## PROVIDED DATA

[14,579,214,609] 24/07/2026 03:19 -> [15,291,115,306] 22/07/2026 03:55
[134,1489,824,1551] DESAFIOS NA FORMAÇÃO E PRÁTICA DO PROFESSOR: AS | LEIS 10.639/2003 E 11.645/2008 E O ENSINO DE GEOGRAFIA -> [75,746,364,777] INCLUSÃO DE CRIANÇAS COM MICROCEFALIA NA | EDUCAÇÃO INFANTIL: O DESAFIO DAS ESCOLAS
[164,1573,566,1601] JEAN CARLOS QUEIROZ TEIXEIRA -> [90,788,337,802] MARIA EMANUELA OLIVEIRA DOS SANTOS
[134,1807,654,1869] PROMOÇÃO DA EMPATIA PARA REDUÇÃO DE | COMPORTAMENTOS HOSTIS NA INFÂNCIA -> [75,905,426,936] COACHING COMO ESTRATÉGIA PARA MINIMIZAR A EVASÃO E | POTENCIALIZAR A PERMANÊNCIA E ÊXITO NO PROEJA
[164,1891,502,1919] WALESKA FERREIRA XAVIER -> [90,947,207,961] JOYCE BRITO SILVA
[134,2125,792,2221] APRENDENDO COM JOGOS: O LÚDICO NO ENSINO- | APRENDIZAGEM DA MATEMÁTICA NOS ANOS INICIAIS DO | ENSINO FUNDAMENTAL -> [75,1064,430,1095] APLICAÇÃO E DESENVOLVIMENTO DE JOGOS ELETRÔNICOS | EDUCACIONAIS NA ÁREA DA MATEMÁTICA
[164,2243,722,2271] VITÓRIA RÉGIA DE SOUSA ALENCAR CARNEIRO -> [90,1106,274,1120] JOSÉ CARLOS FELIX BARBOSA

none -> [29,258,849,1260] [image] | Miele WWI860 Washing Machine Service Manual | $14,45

## EXERCISE PROMPT
Provide the count of lines above containing "CARLOS", without any added words.

## SOLUTION FOR THIS PROBLEM
2